Difference between revisions of "2016 AMC 10A Problems/Problem 25"

Revision as of 22:21, 4 February 2018

Problem

How many ordered triples $(x,y,z)$ of positive integers satisfy $\text{lcm}(x,y) = 72, \text{lcm}(x,z) = 600$ and $\text{lcm}(y,z)=900$ ?

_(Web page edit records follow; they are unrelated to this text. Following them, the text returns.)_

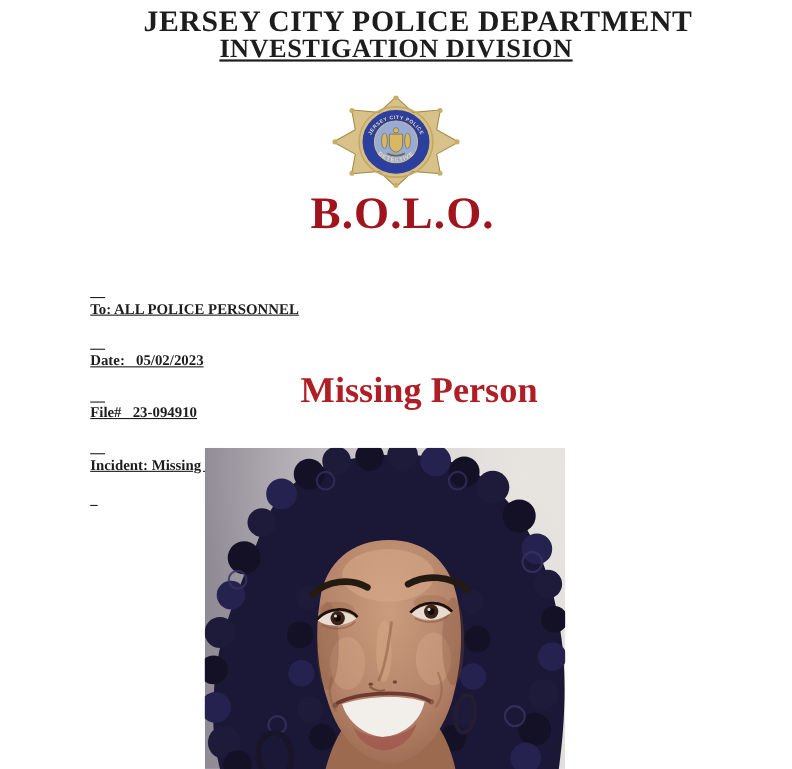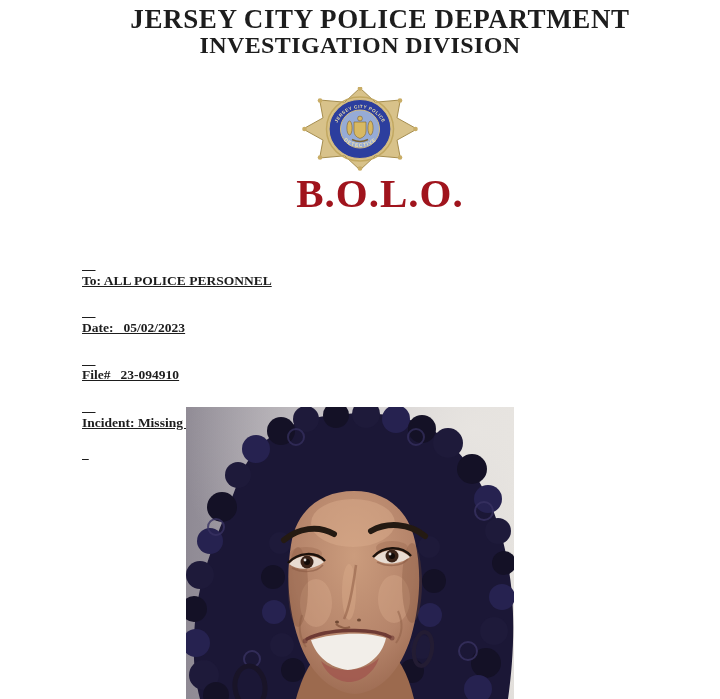"INVESTIGATION DIVISION" .hdr.line2 { text-decoration: none -> underline }
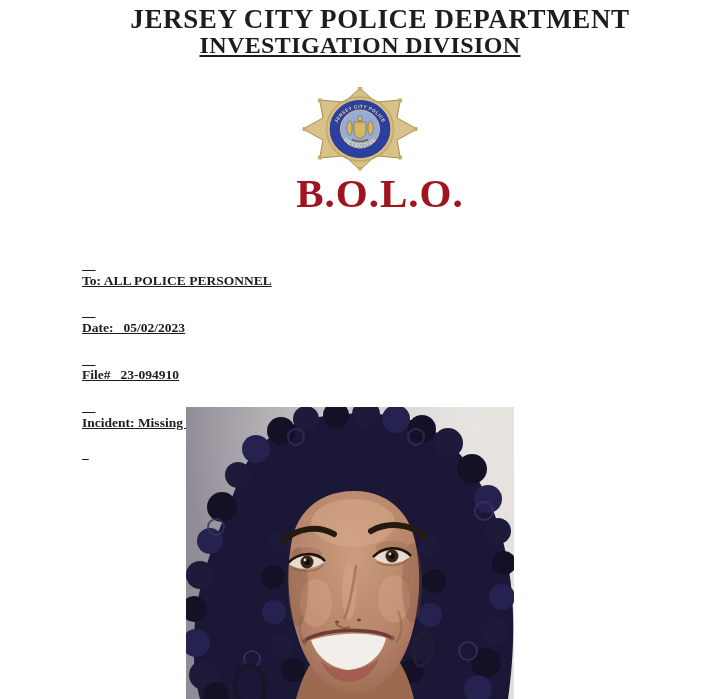"B.O.L.O." .bolo { margin-left: 20px -> 6px }
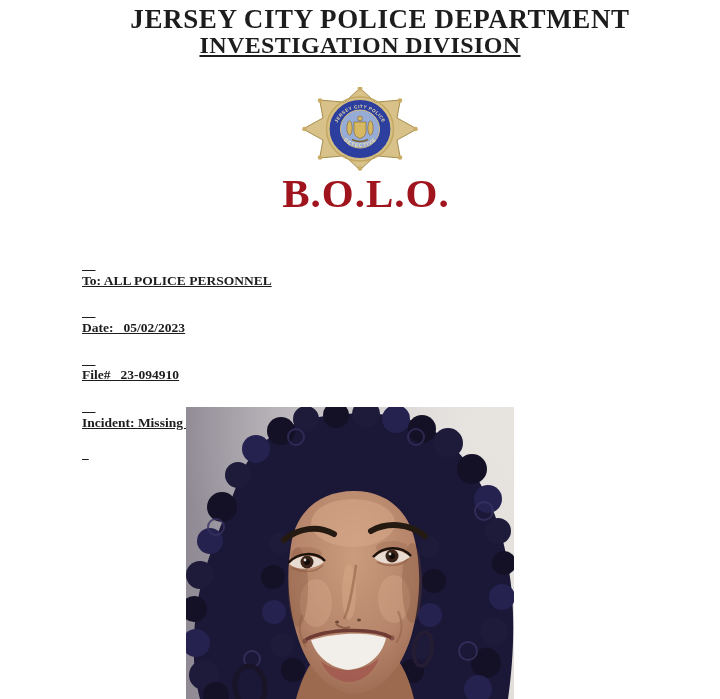"Missing Person" div.alert-heading { html: none -> <div>Missing Person</div> }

$\textbf{(A)}\ 15\qquad\textbf{(B)}\ 16\qquad\textbf{(C)}\ 24\qquad\textbf{(D)}\ 27\qquad\textbf{(E)}\ 64$

Solution 1

We prime factorize $72,600,$ and $900$ . The prime factorizations are $2^3\times 3^2$ , $2^3\times 3\times 5^2$ and $2^2\times 3^2\times 5^2$ , respectively. Let $x=2^a\times 3^b\times 5^c$ , $y=2^d\times 3^e\times 5^f$ and $z=2^g\times 3^h\times 5^i$ . We know that $\max(a,d)=3$ $\max(b,e)=2$ $\max(a,g)=3$ $\max(b,h)=1$ $\max(c,i)=2$ $\max(d,g)=2$ $\max(e,h)=2$ and $c=f=0$ since $\text{lcm}(x,y)$ isn't a multiple of 5. Since $\max(d,g)=2$ we know that $a=3$ . We also know that since $\max(b,h)=1$ that $e=2$ . So now some equations have become useless to us...let's take them out. $\max(b,h)=1$ $\max(d,g)=2$ are the only two important ones left. We do casework on each now. If $\max(b,h)=1$ then $(b,h)=(1,0),(0,1)$ or $(1,1)$ . Similarly if $\max(d,g)=2$ then $(d,g)=(2,0),(2,1),(2,2),(1,2),(0,2)$ . Thus our answer is $5\times 3=\boxed{\textbf{(A)15}}$ .

Solution 2

It is well known that if the $\text{lcm}(a,b)=c$ and $c$ can be written as $p_1^ap_2^bp_3^c\dots$ , then the highest power of all prime numbers $p_1,p_2,p_3\dots$ must divide into either $a$ and/or $b$ . Or else a lower $c_0=p_1^{a-\epsilon}p_2^{b-\epsilon}p_3^{c-\epsilon}\dots$ is the $\text{lcm}$ .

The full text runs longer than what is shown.